But this year, there’s a ninth girl. And instead of paper, she’s made of fire.

In this lush fantasy, Lei is a member of the Paper caste, the lowest and most oppressed class in Ikhara. She lives in a remote village with her father, where the decade-old trauma of watching her mother snatched by royal guards still haunts her. Now, the guards are back, and this time it’s Lei they’re after–the girl whose golden eyes have piqued the king’s interest.
Over weeks of training in the opulent but stifling palace, Lei and eight other girls learn the skills and charm that befit being a king’s consort. But Lei isn’t content to watch her fate consume her. Instead, she does the unthinkable–she falls in love. Her forbidden romance becomes enmeshed with an explosive plot that threatens the very foundation of Ikhara, and Lei, still the wide-eyed country girl at heart, must decide just how far she’s willing to go for justice and revenge.

It’s been a while since I’v read a good fantasy, and this one was just a delight to dive into. I admired this book so much, it was such an immersive experience with beautiful writing, and I’m so glad I picked it up.

Girls of Paper and Fire follows a world with 3 castes, Paper (fully human) being the lowest, followed by Steel (partly demon) and Moon (fully demon, with animal like qualities). The premise is somewhat like The Selection series, with 8 Paper girls being chosen each year to please the King, who is of the highest caste. This story follows Lei, who was unexpectedly chosen and taken away from her family to become a Paper girl, and seeks revenge for an attack on her village that killed her mother.

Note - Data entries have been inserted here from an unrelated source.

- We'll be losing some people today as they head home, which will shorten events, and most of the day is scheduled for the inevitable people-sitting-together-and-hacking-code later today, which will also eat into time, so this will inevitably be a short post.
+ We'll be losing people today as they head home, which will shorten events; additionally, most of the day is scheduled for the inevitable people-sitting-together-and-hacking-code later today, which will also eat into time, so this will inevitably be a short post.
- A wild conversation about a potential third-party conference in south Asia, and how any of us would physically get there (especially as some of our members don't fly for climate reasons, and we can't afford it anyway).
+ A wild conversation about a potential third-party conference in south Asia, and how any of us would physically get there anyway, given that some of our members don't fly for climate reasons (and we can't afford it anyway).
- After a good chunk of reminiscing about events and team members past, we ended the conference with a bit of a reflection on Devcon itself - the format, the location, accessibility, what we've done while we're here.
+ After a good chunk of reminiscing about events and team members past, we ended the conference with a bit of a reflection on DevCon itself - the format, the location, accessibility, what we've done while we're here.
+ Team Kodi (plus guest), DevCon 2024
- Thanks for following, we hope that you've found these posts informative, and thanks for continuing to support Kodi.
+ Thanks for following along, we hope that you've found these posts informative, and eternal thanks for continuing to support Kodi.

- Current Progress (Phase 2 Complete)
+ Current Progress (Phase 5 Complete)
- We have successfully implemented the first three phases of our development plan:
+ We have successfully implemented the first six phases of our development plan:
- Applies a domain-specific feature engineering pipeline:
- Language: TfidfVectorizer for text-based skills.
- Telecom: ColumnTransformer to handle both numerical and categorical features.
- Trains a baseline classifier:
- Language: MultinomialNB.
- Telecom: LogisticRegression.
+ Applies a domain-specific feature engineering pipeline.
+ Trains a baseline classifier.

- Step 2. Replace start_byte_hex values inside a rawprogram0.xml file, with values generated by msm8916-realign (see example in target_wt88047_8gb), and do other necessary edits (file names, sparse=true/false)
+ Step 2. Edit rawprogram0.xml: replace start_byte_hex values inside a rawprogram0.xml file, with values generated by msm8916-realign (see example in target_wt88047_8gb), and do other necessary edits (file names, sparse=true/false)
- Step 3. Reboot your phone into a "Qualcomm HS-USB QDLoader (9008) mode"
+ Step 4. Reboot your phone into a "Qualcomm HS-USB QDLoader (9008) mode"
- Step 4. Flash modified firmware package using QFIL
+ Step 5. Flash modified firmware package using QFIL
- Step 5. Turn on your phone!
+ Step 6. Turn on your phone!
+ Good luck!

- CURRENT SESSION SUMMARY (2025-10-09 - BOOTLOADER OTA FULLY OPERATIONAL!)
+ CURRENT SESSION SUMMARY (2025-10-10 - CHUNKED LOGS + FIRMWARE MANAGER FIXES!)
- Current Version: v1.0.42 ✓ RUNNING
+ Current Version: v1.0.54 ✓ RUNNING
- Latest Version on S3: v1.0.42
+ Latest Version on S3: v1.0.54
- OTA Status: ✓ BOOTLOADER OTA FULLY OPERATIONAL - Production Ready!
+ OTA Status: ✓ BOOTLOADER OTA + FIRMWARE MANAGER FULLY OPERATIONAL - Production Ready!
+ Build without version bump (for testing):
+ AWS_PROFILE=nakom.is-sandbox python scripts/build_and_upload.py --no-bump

‘But time has a way of folding itself, like a map, distances and journeys and hours and minutes tucked neatly away to leave just the realness of the before and the now,’

I say this book is like The Selection, but the likeliness stops there. This book, this world, holds so much more. More depth, more emotion, more intrigue and fight and hardship. It’s no secret that this book tackles some difficult topics, such as sexual abuse, and even though I was prepared, I was left with tears in my eyes in parts. Despite, or maybe because of these difficult subjects, this book is just so powerful.

The politics were interesting to read about and I loved hearing the side of the story from the people who wanted revenge against the Palace. It balanced out perfectly with the gentle friendships the girls found in each other, a unique bond with intriguing characters I could easily read more about.

‘as close as hands pressed on the either side of a rice-paper door.’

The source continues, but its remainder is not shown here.